I simply cannot believe that just one short year ago we had just found out we were expecting again. There was so much shock and worry. How would we ever be able to do it? Two babies, just 13.5 months apart? How could we ever love another child as much as we loved Grayson? How would we afford it so soon?
Today, Nate and I just sit and smile and thank God for His blessings. His SURPRISE ones, especially! ;) I am so thankful that even though it's not easy (have I mentioned I miss some of my "old" favorites like blogging, scrapbooking, sleeping more than a few hours at a time, etc? hehehe)and things get stressful at times that He never fails me. Us. I know each day is a gift. My husband is a gift. My sons are gifts. Just being alive is a gift.
I struggle every day it seems. Often wondering if I'm doing it "right" or okay. Cringing at another doctor bill or bill in general. But, how blessed am I to get to stay at home with them? To have them? VERY!
So, I'm just getting through each day like everyone else. Just trying to count my blessings and make the time slow down. Because I know it will be too soon that the messes will be gone, they won't want to be cuddled, that they won't "need" me as much.

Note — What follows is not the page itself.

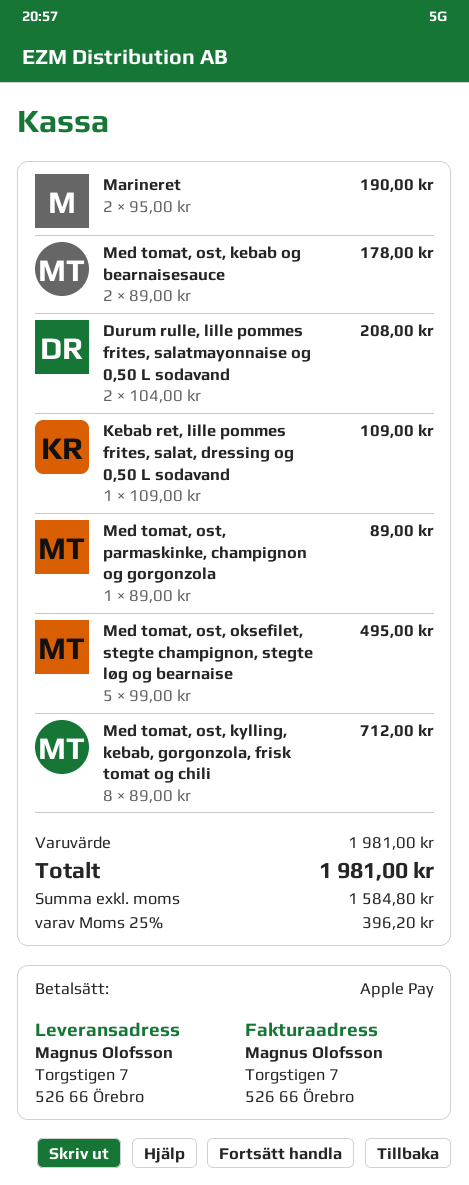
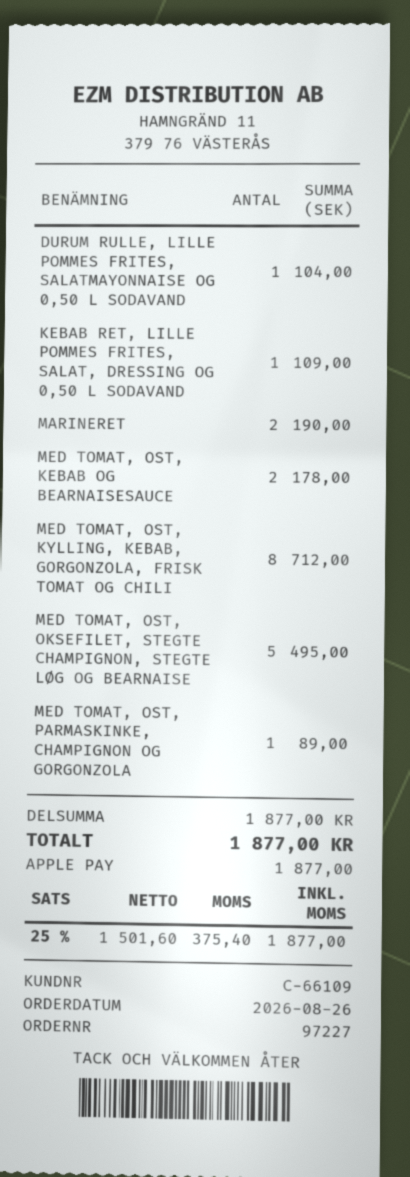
Durum rulle, lille pommes frites, salatmayonnaise og 0,50 L sodavand: 2 for 208.00 -> 1 for 104.00
subtotal: 1981.00 -> 1877.00
net: 1584.80 -> 1501.60
tax: 25% = 396.20 -> 25% = 375.40
total: 1981.00 -> 1877.00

Just trying to savor it all while I can, and even that can be hard sometimes! ;)
Aside from my amazing boys, Nate and I celebrated six years of marriage this month! Whoa. That flew by! I started selling Scentsy and continue to make diaper cupcake boxes. Love being crafty a bit and making some spending money (for the boys, of course! ;))
I am getting so excited for the holiday season! Especially can't wait for Grayson to experience it all this year because he "gets" it more now. Eeeep! Excited!
We are busy, but grateful. Tired, but happy. Stressed, but blessed!